The differences listed above, together with clearly different hosts and distributions lead us to place our material in a new species that we name Biuterina jensenae sp. nov.

We are well aware that, ideally, more material would be desirable to describe this species. However, given the unambiguous characters considered and the fact that access to these parasites is extremely scarce, we think it is worth taking the opportunity to describe and name it, even if additional information, especially concerning the variability of the metrical data, is to be provided when more specimens are available.

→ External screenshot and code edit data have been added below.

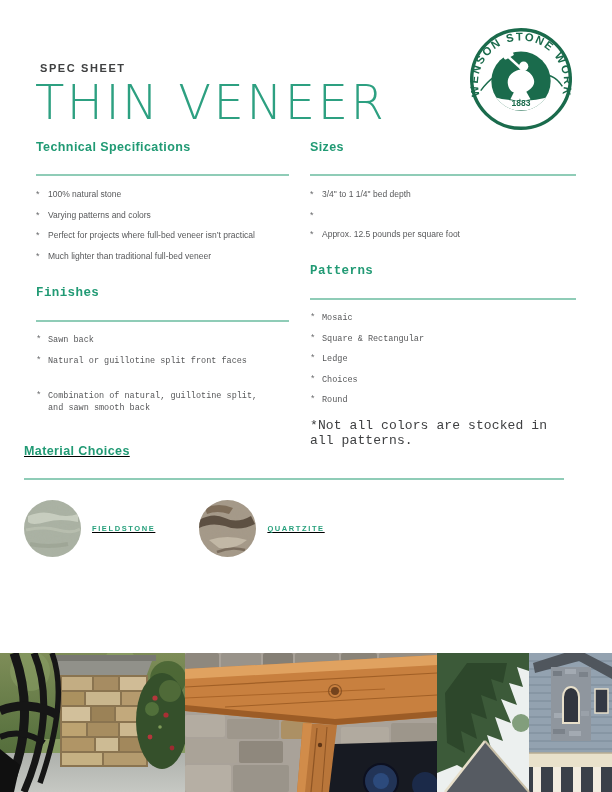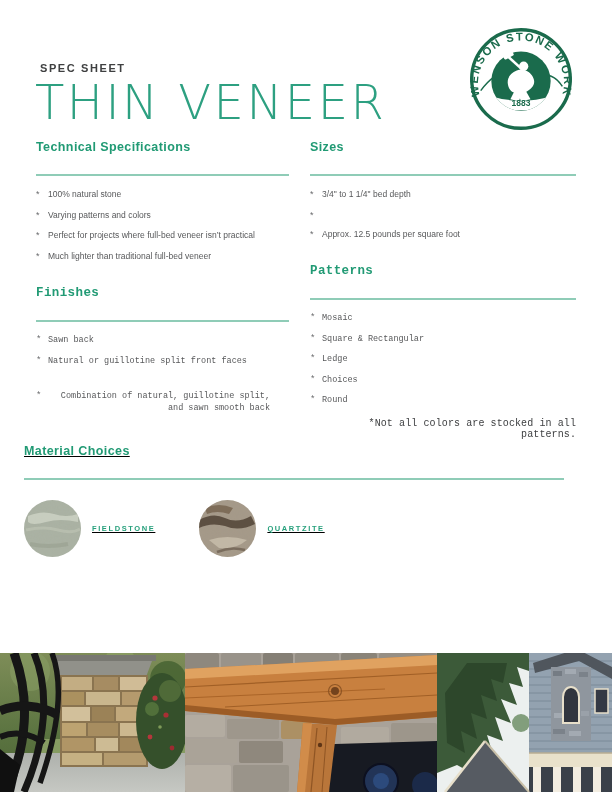--- a/index.html
+++ b/index.html
@@ -28,7 +28,7 @@
   ul.list{list-style:none;margin:13px 0 0 0;padding:0;}
   ul.list li{display:flex;margin-bottom:9px;font-size:8.5px;line-height:11.5px;color:#57585a;}
   .blt{flex:0 0 12px;font-size:9px;line-height:10px;color:#6a6b6d;}
-  .txt{display:block;max-width:222px;text-align:right;}
+  .txt{display:block;max-width:222px;}
   .col-right .txt{max-width:250px;}
   .footnote{margin-top:11px;font-size:10px;color:#3f4042;letter-spacing:.1px;text-align:right;}
   

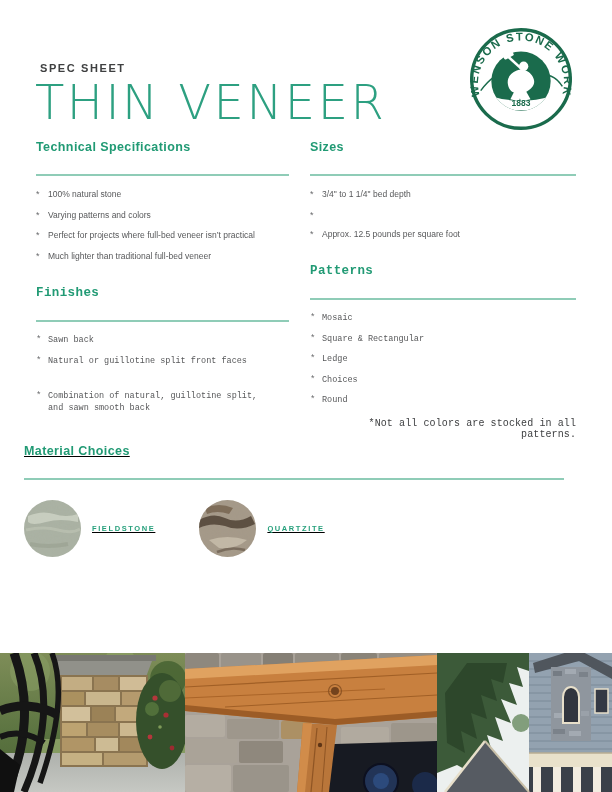--- a/index.html
+++ b/index.html
@@ -30,7 +30,7 @@
   .blt{flex:0 0 12px;font-size:9px;line-height:10px;color:#6a6b6d;}
   .txt{display:block;max-width:222px;}
   .col-right .txt{max-width:250px;}
-  .footnote{margin-top:11px;font-size:10px;color:#3f4042;letter-spacing:.1px;text-align:right;}
+  .footnote{margin-top:11px;font-size:13px;color:#3f4042;letter-spacing:.1px;}
   
   .materials{position:absolute;left:24px;top:444px;width:540px;text-decoration:underline;}
   .swatch-row{display:flex;margin-top:20px;align-items:center;}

Specimens from T. criniger are juvenile and therefore not included in the type series. Their observable characters, especially the shape and organization of their rostellum and hooks, are, however, very similar to those of B. jensenae sp. nov. Unless access to fully developed specimens shows otherwise in the future, we consider them conspecific.